Should an entry contain an image, leave the image out and repeat the entry's text exactly.

━━━━━ Supplied information ━━━━━

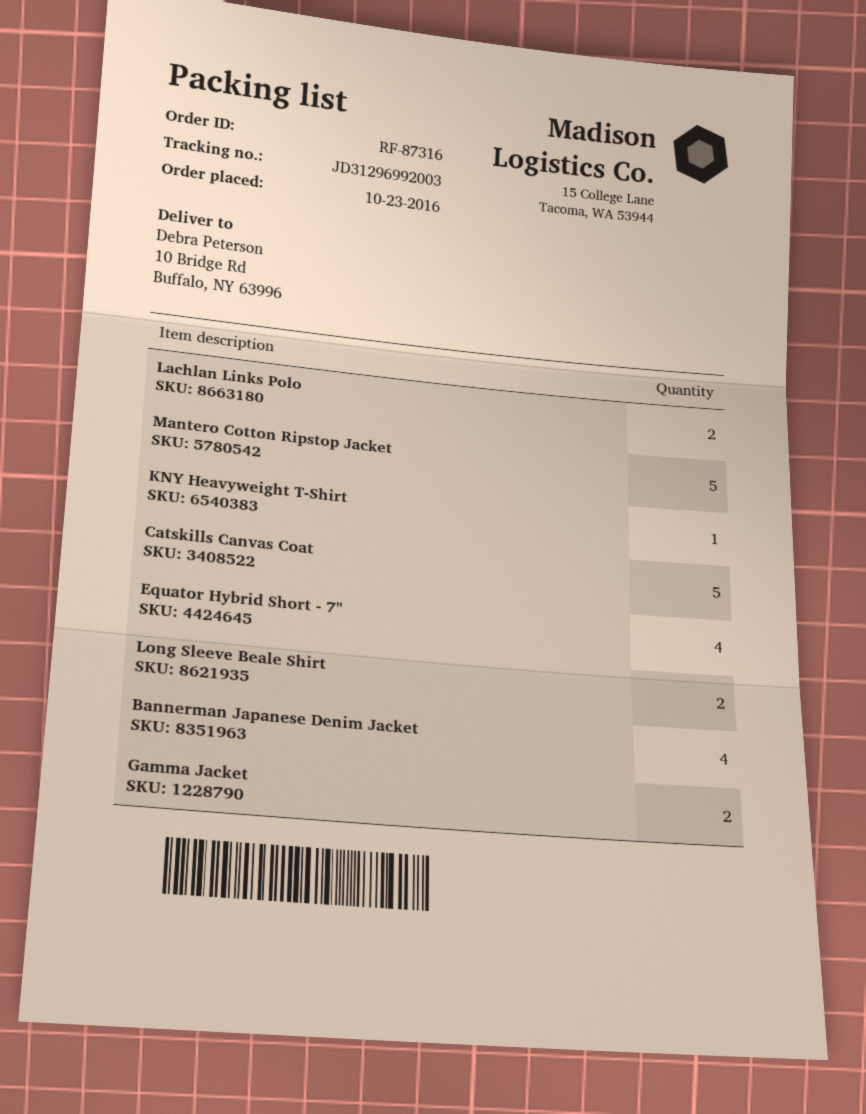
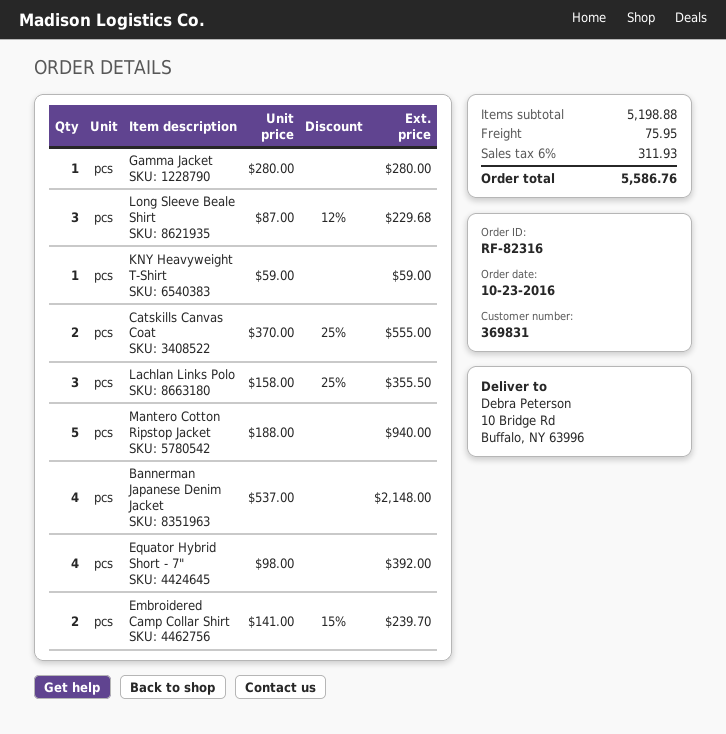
order number: RF-87316 -> RF-82316
Lachlan Links Polo: 2 -> 3
Catskills Canvas Coat: 5 -> 2
Long Sleeve Beale Shirt: 2 -> 3
Gamma Jacket: 2 -> 1
Embroidered Camp Collar Shirt: none -> 2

━━━━━

Output of the exercise ->
order number: RF-87316 -> RF-82316
Lachlan Links Polo: 2 -> 3
Catskills Canvas Coat: 5 -> 2
Long Sleeve Beale Shirt: 2 -> 3
Gamma Jacket: 2 -> 1
Embroidered Camp Collar Shirt: none -> 2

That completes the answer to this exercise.